The IFT has called for similar regulation of the telecoms sector. Telcel will not be able to charge national roaming fees and will be forced to inform users of international roaming charges. Telmex and Telcel will be required to share their infrastructure for a set fee, to be approved by IFT. And the IFT will determine interconnection fees.

0.1 The Impact

The rulings have raised expectations that Mexico might finally take on vested interests and boost competition in order to increase growth. The market is currently controlled by two businessmen. Carlos Slim, the world’s second richest man, took control of the telecoms industry through the 1990’s privatisation of the State telephone monopoly. He controls 70% of the telecoms sector. And Televisa, run by Emilio Azcarraga, whose grandfather strengthened the network’s position by aligning his interests with the government during one party rule. Following the announcement, Televisa’s stocks reduced 3.4% and the firm’s market value dropped £348m, although it has since recovered slightly.

The rulings aim to eliminate barriers to entry for new competitors to reduce prices by up to 30% and stimulate growth of 2.5% GDP. According to IFT, revenues from telecoms services reached £19.2b in 2012. The estimated growth of the telecoms market last year was 9% and revenue from the mobile sector surpassed £9b. There is enormous potential for growth in the internet market. Currently only 50% of the population have internet access. New rules could also widen the range of political content available to viewers. Televisa’s news programs are accused of a bias towards Enrique Pena Nieto’s PRI party.

0.2 Comment

Whilst widespread positive press coverage suggests the announcement is a fait accompli, there is a significant hurdle to overcome. The IFT was created by last June’s Telecoms reform but Congress has yet to pass the secondary legislation establishing the competences and tools at its disposal. The impact of the rulings will therefore depend entirely on the secondary legislation, which is being discussed now, and on which legislators have already missed both December and February deadlines.

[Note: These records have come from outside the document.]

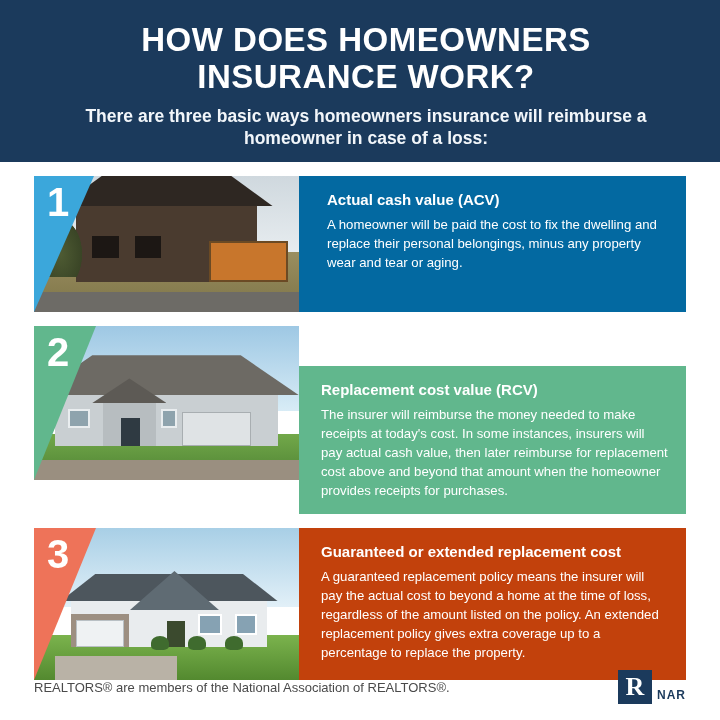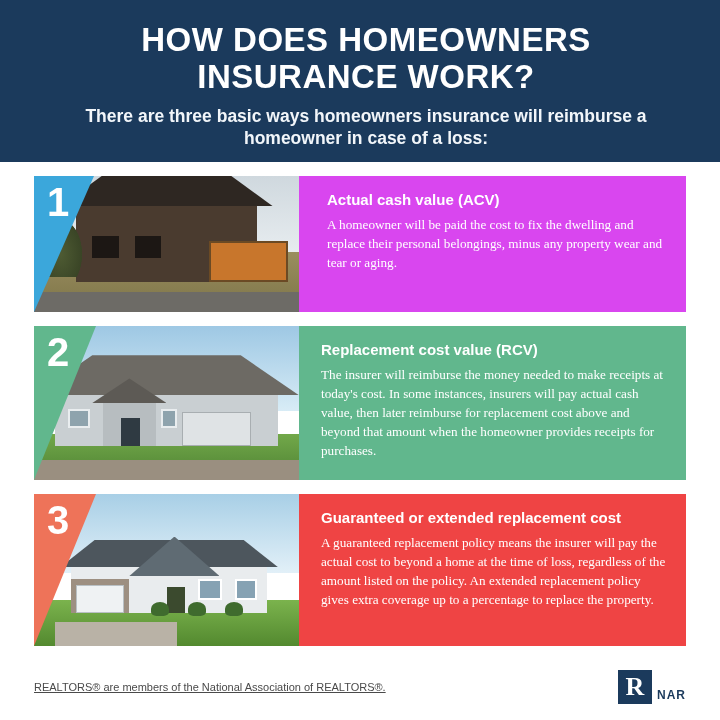"Actual cash value (ACV)" .row1 .row-text { background: #d946ef -> #0369a1 }
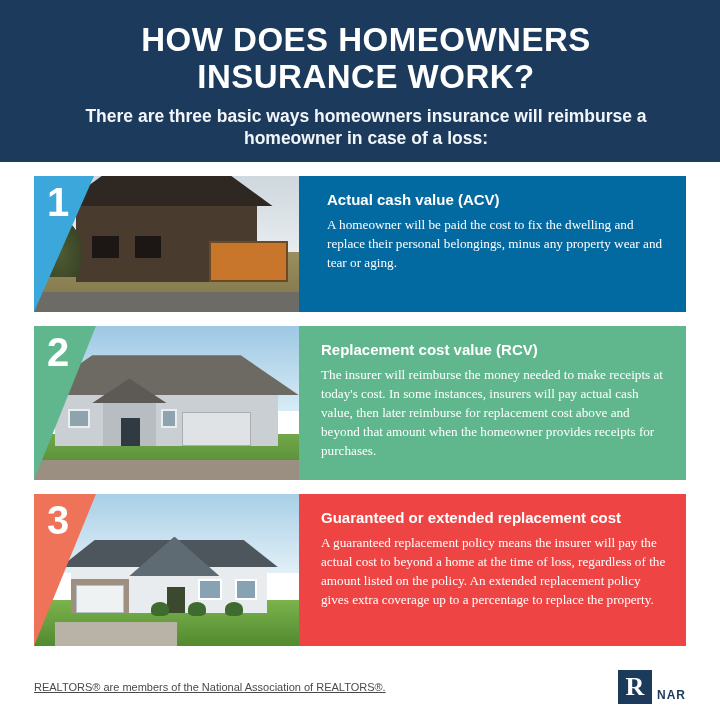"A homeowner will be paid" .row-body { font-family: Liberation Serif, serif -> none }
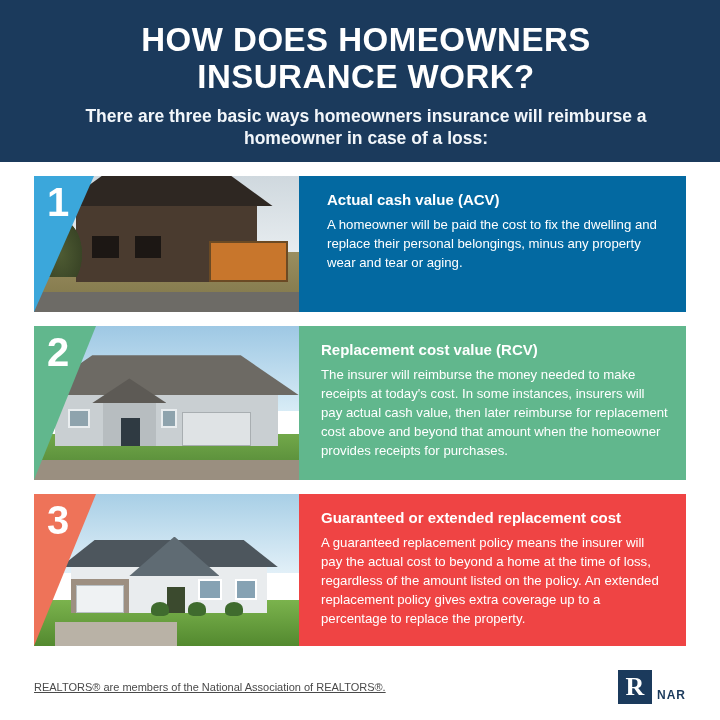"Replacement cost value (RCV)" .row2 .row-text { margin-top: none -> 40px }
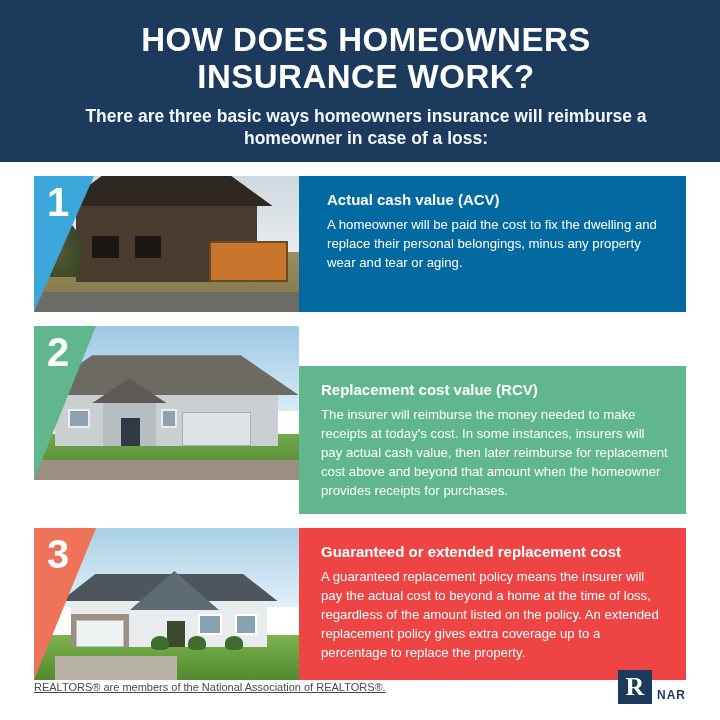"Guaranteed or extended replacement cost" .row3 .row-text { background: #ef4444 -> #c2410c }
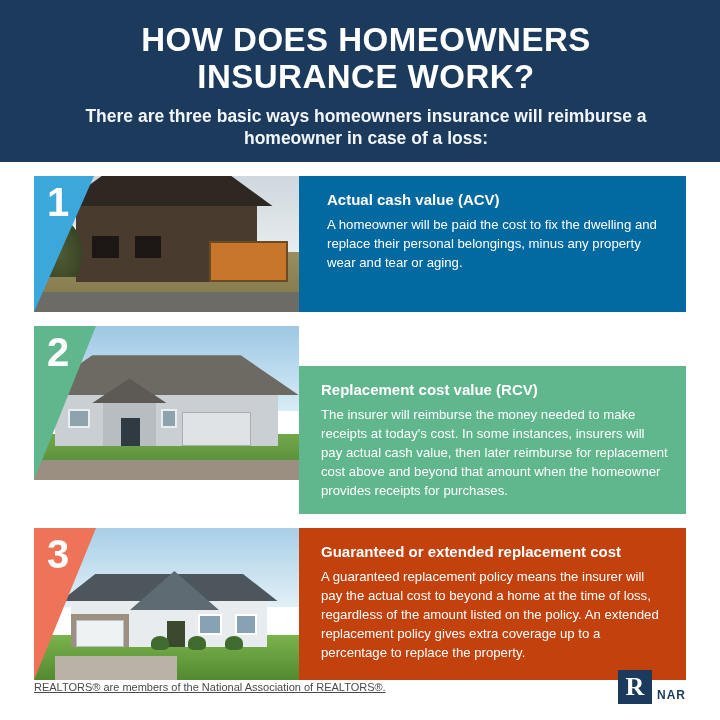"REALTORS® are members of the" .footer-note { font-size: 11px -> 13px; text-decoration: underline -> none }
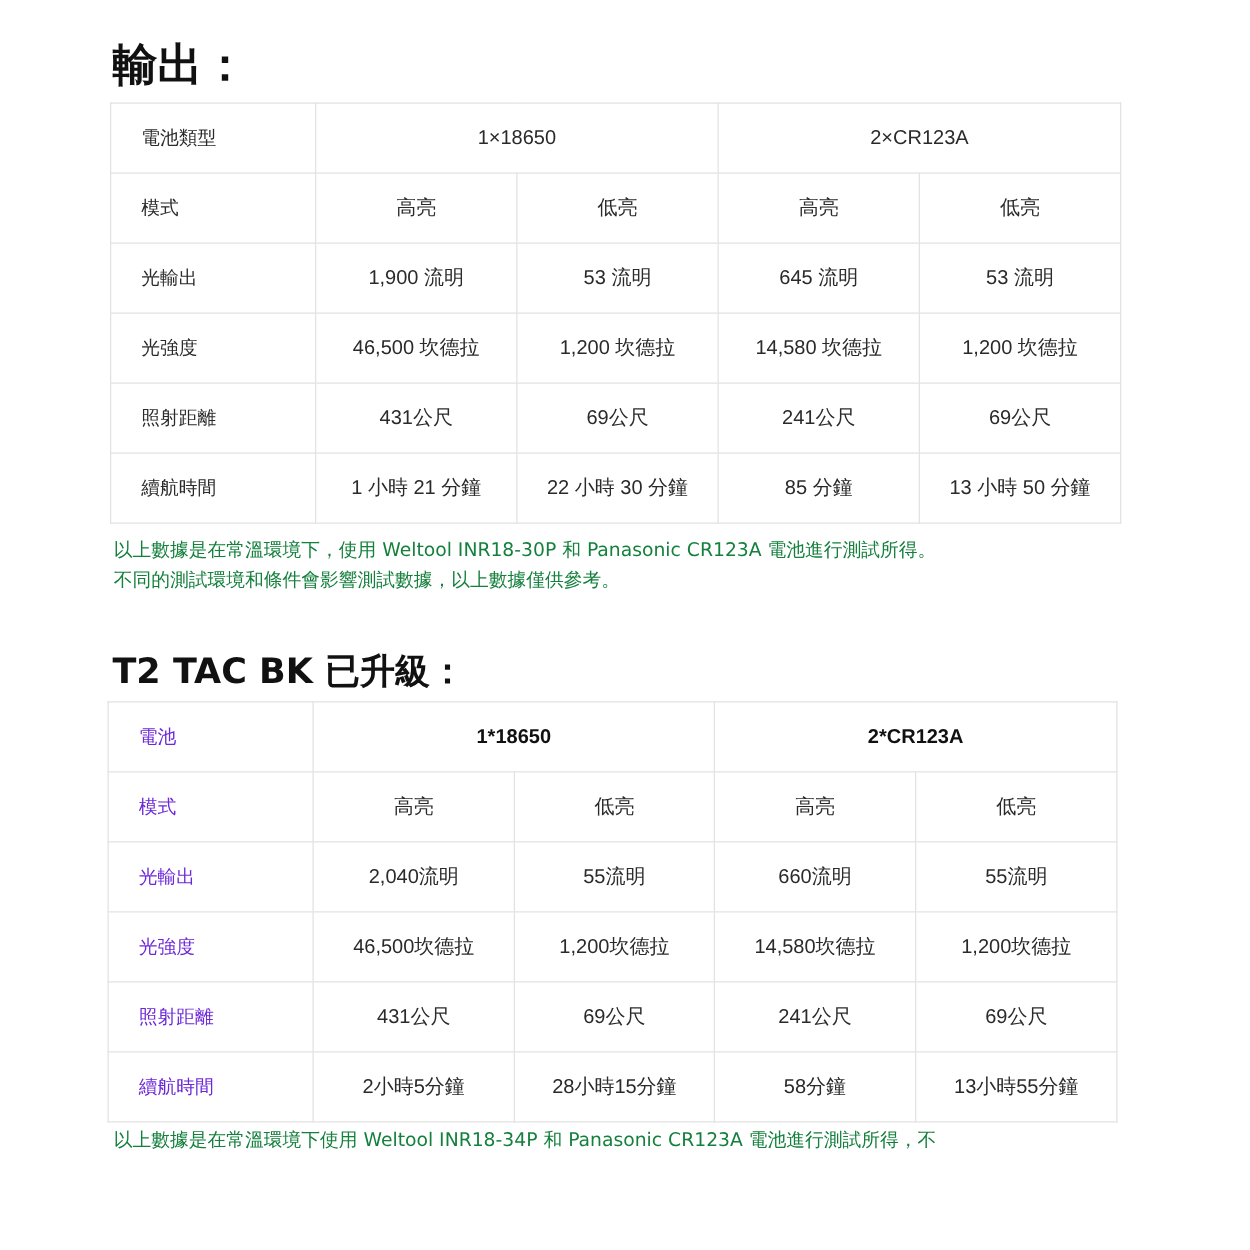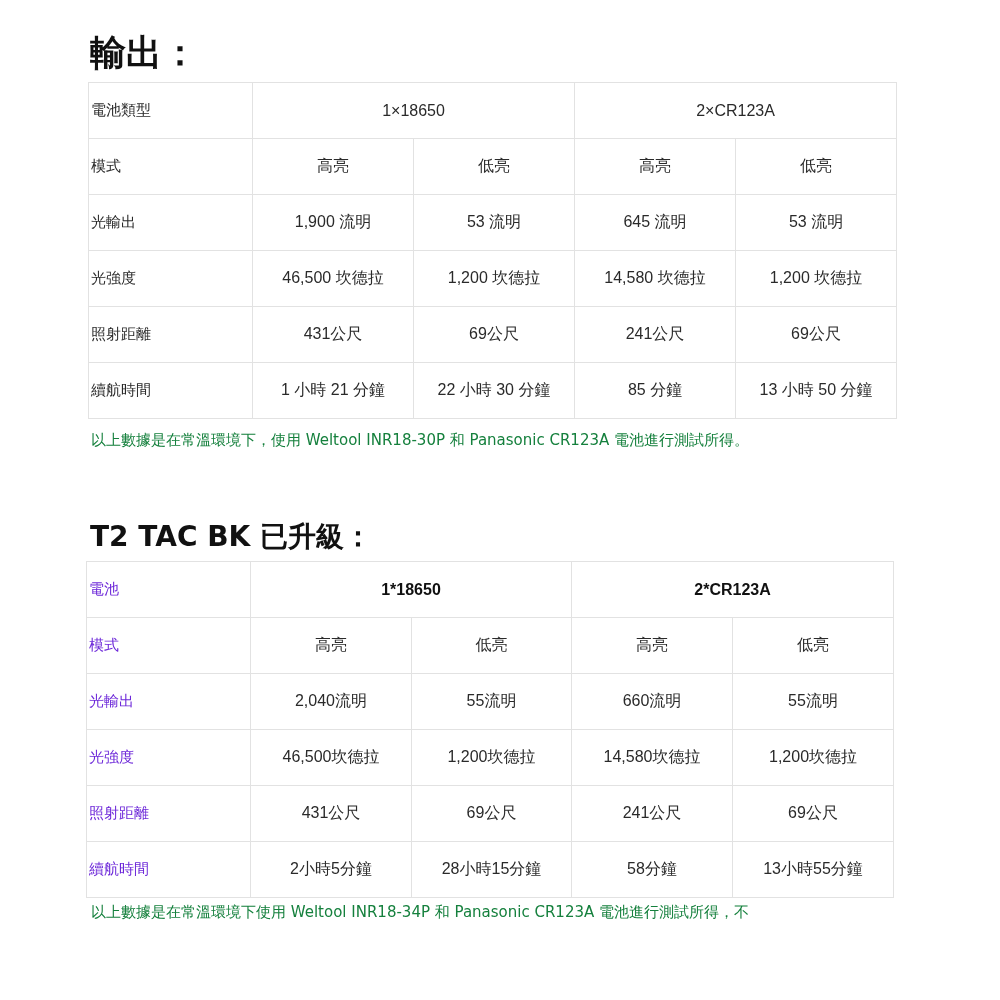"電池類型" table.spec td.label { padding-left: 2px -> 24px }
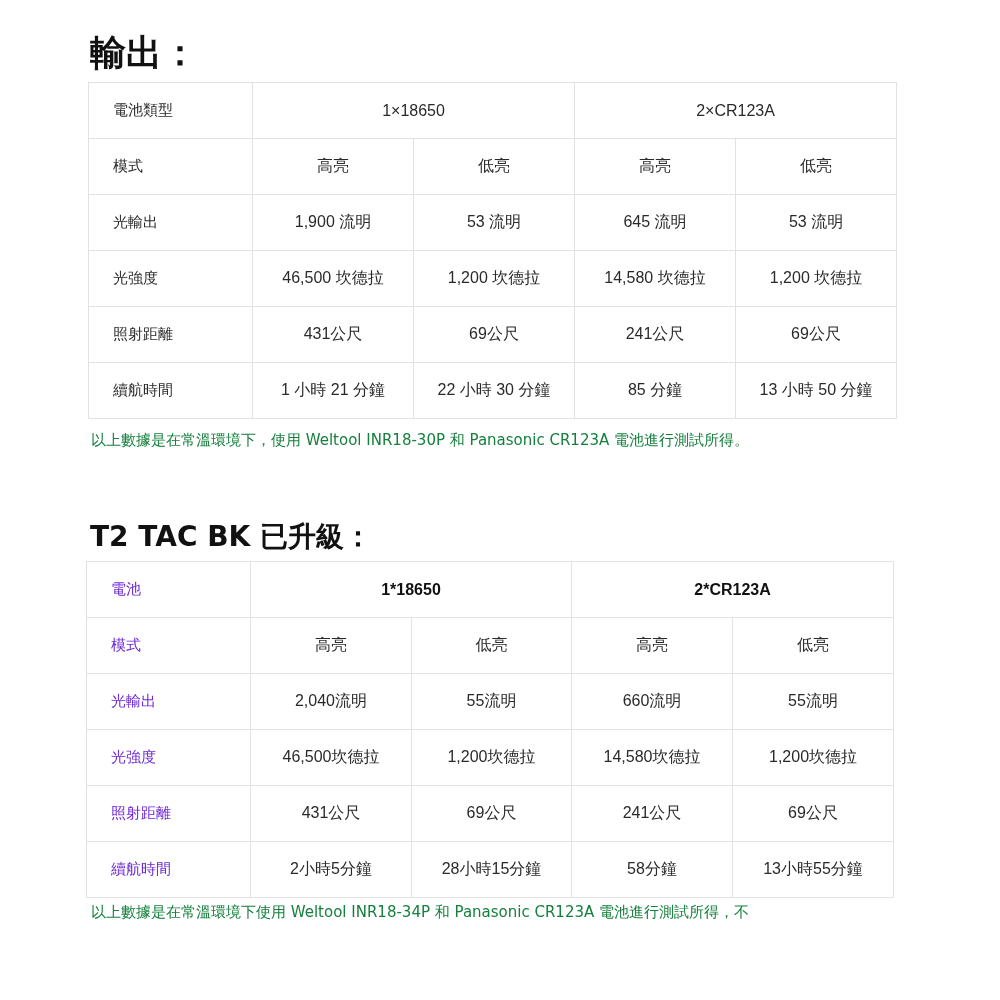"不同的測試環境和條件會影響測試數據，以上數據僅供參考。" span { html: none -> <span>不同的測試環境和條件會影響測試數據，以上數據僅供參考。</span> }
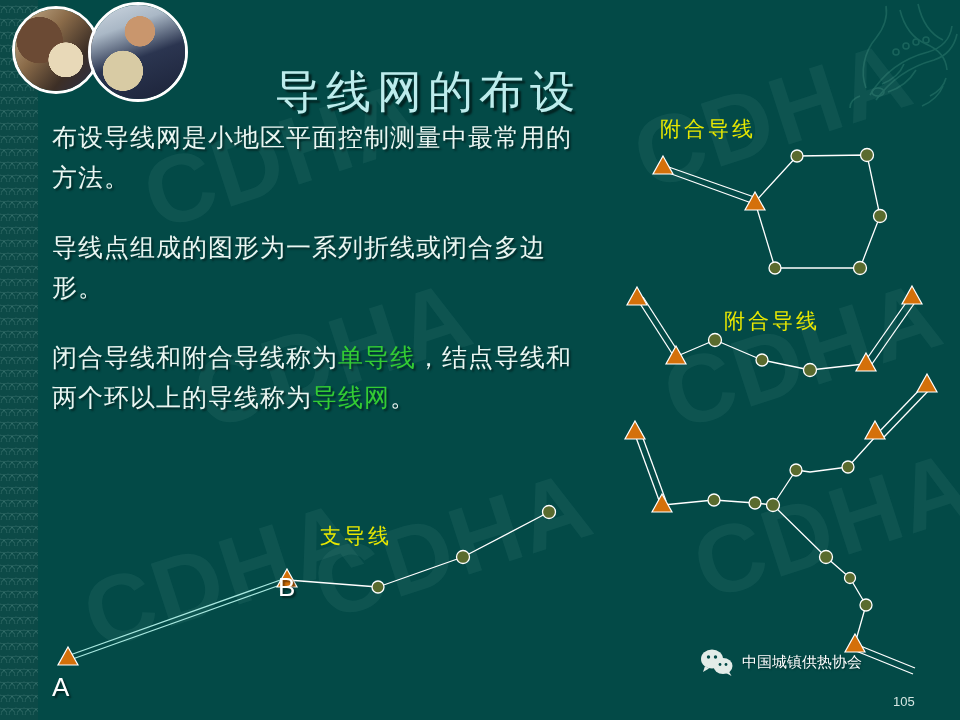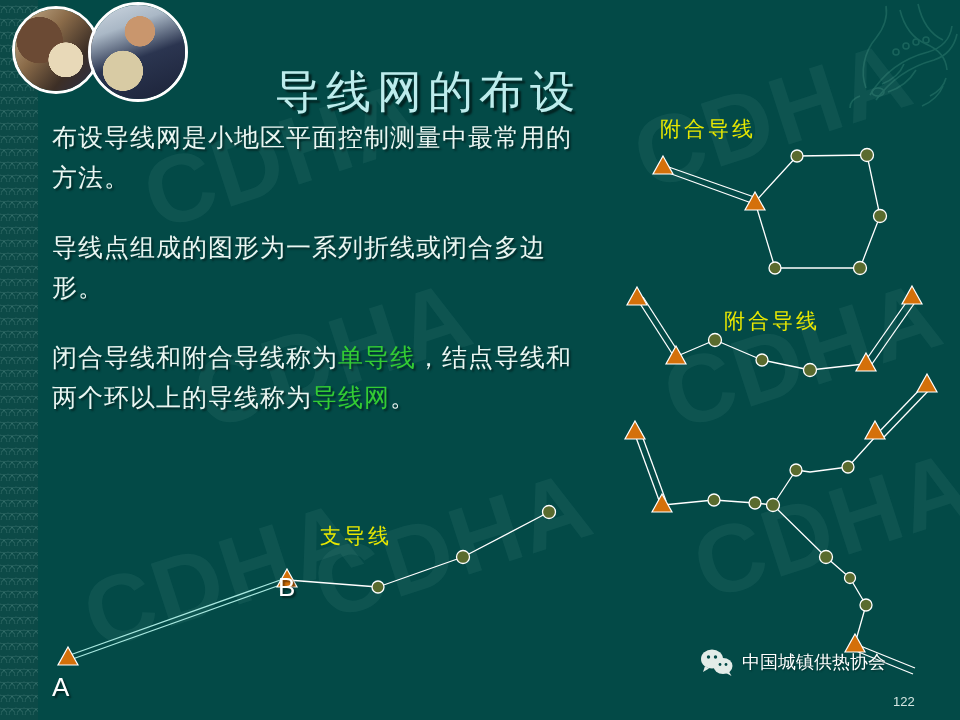"中国城镇供热协会" .footer-text { font-size: 18px -> 15px }
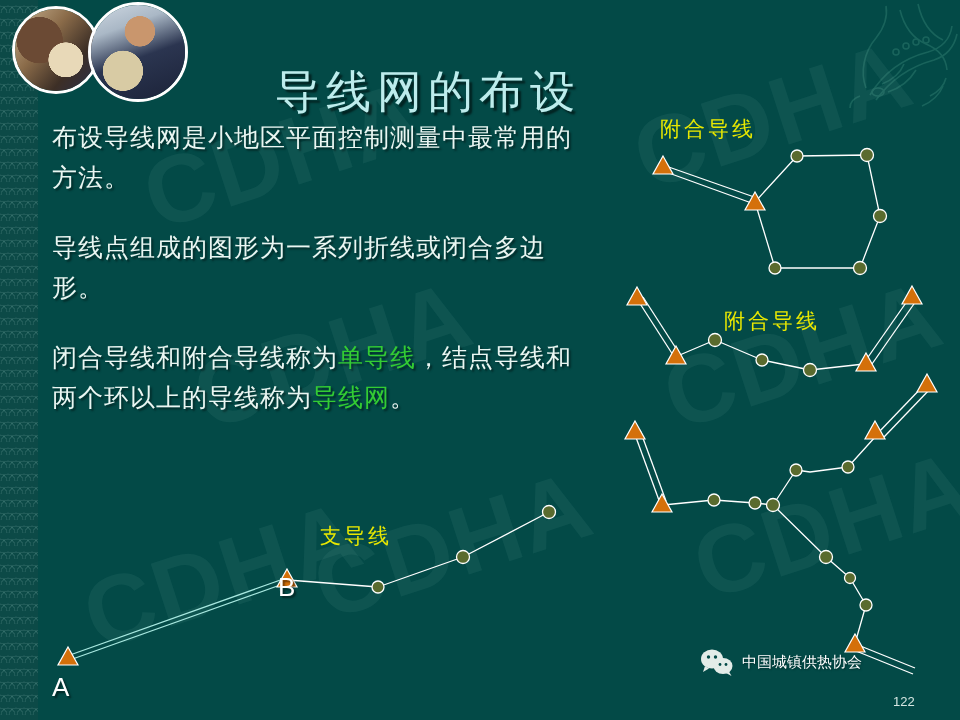"122" div.pagenum { text: 122 -> 105 }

Increased competition would present an opportunity for the UK. The new legislation would allow 100% foreign ownership in Mexican telecoms companies.

0.3 Disclaimer

The purpose of the FCO Country Update(s) for Business (”the Report”) prepared by UK Trade & Investment (UKTI) is to provide information and related comment to help recipients form their own judgments about making business decisions as to whether to invest or operate in a particular country. The Report’s contents were believed (at the time that the Report was prepared) to be reliable, but no representations or warranties, express or implied, are made or given by UKTI or its parent Departments (the Foreign and Commonwealth Office (FCO) and the Department for Business, Innovation and Skills (BIS)) as to the accuracy of the Report, its completeness or its suitability for any purpose. In particular, none of the Report’s contents should be construed as advice or solicitation to purchase or sell securities, commodities or any other form of financial instrument. No liability is accepted by UKTI, the FCO or BIS for any loss or damage (whether consequential or otherwise) which may arise out of or in connection with the Report.